George told the Express in a phone interview that he was unable to attend the meeting, but two directors of the group were part of the discussions and made contributions.
“All in all, the meeting was a good meeting from the reports we had from our directors. I just hope that there is the implementation, because you can talk and talk and talk, but if there is no action following the talk then of course it is useless,” he said.
The Express tried to reach Chief Secretary of the Tobago House of Assembly Farley Augustine, THA Deputy Chief Secretary Dr Faith B.Yisrael and Secretary of Tourism, Culture, Antiquities and Transportation Tashia Burris for comment on Sinanan’s announcement, but they did not respond to telephone calls.
RFP for new
vessel by October
Speaking to reporters following Friday’s meeting, Sinanan announced that by next month, the Government should put out a request for proposal (RFP) for the new custom-built cargo vessel.
“The time span for a cargo vessel is between 14 and 18 months, so we are hoping that if things go well we should have that vessel in order and, 14 to 18 months after that, a brand new, custom-built cargo vessel to suit our requirements,” he said.
“It is not easy to get a cargo vessel to work between Trinidad and Tobago the way we want it to work because you could either have speed, which is more passenger(-based), and then you have cargo, which is slower.
“If you have to have a combination, that is a very challenging vessel to get.
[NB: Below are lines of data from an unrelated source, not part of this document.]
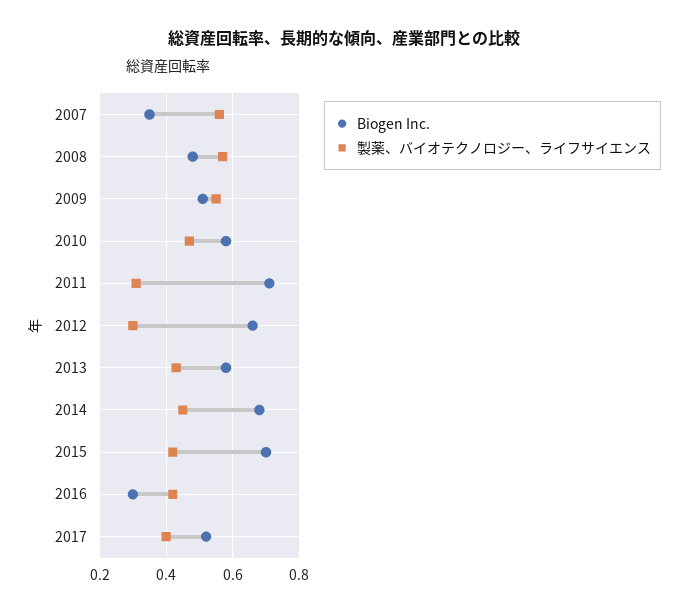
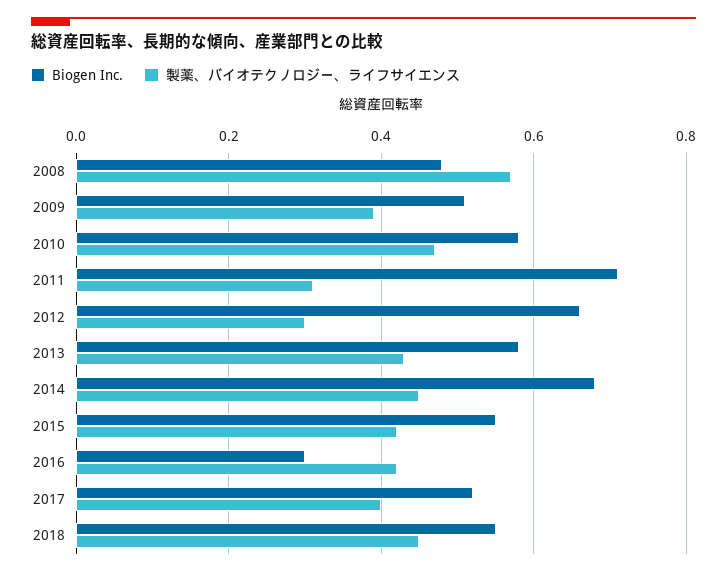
Biogen Inc., 2007: 0.35 -> none
製薬、バイオテクノロジー、ライフサイエンス, 2007: 0.55 -> none
製薬、バイオテクノロジー、ライフサイエンス, 2009: 0.55 -> 0.4
Biogen Inc., 2015: 0.7 -> 0.55
Biogen Inc., 2018: none -> 0.55
製薬、バイオテクノロジー、ライフサイエンス, 2018: none -> 0.45

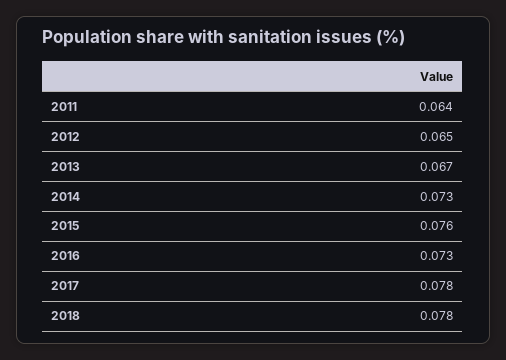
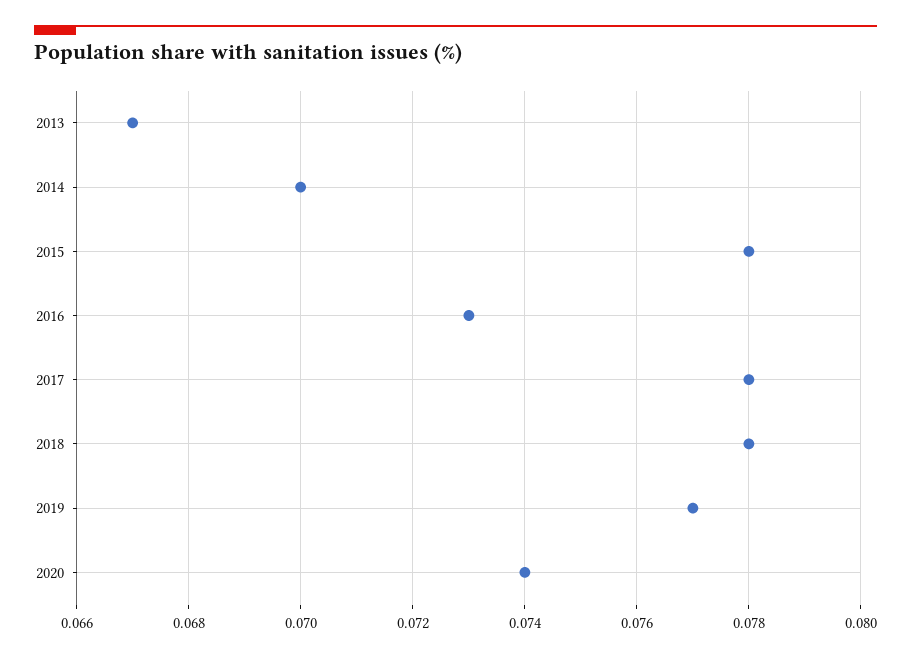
2011: 0.064 -> none
2012: 0.065 -> none
2014: 0.073 -> 0.07
2015: 0.076 -> 0.078
2019: none -> 0.077
2020: none -> 0.074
But we are trying to build a vessel where we could get a fair amount of passenger capacity, but really be built for cargo. So that is why we have to build the vessel that we want,” he said.
Sinanan’s meeting with the Tobago Chamber and other stakeholders followed major disruptions on the seabridge caused by the Cabo Star’s absence for almost a month.
On August 23, a fire broke out in the Cabo Star’s engine room, causing damage to cables and an auxiliary engine.
The vessel was repaired and resumed operations last week Tuesday.
While it was down, the MV Emprendedora, a Venezuelan landing craft chartered by Bridgemans Service Group (owner of the Cabo Star), assisted in servicing the route, along with the APT James, MV Galleons Passage and the Buccoo Reef.
The seabridge disruptions led to severe shortages of food supplies and construction material in the sister island, Tobago businesses reported.
Chairman of the Tobago Chamber of Industry and Commerce Curtis Williams estimated losses for businesses over the period to be between $7-$10 million.
Sinanan described Friday’s meeting as excellent.
“Most of the concerns were presented to us before and we have found solutions, and most of them are ongoing. I think coming out of the discussions today the impression I got was that they were quite pleased with it. We will work together to ensure whatever challenges, whatever problems, that they are all being addressed,” he assured.
He said discussions around a new cargo vessel were not new.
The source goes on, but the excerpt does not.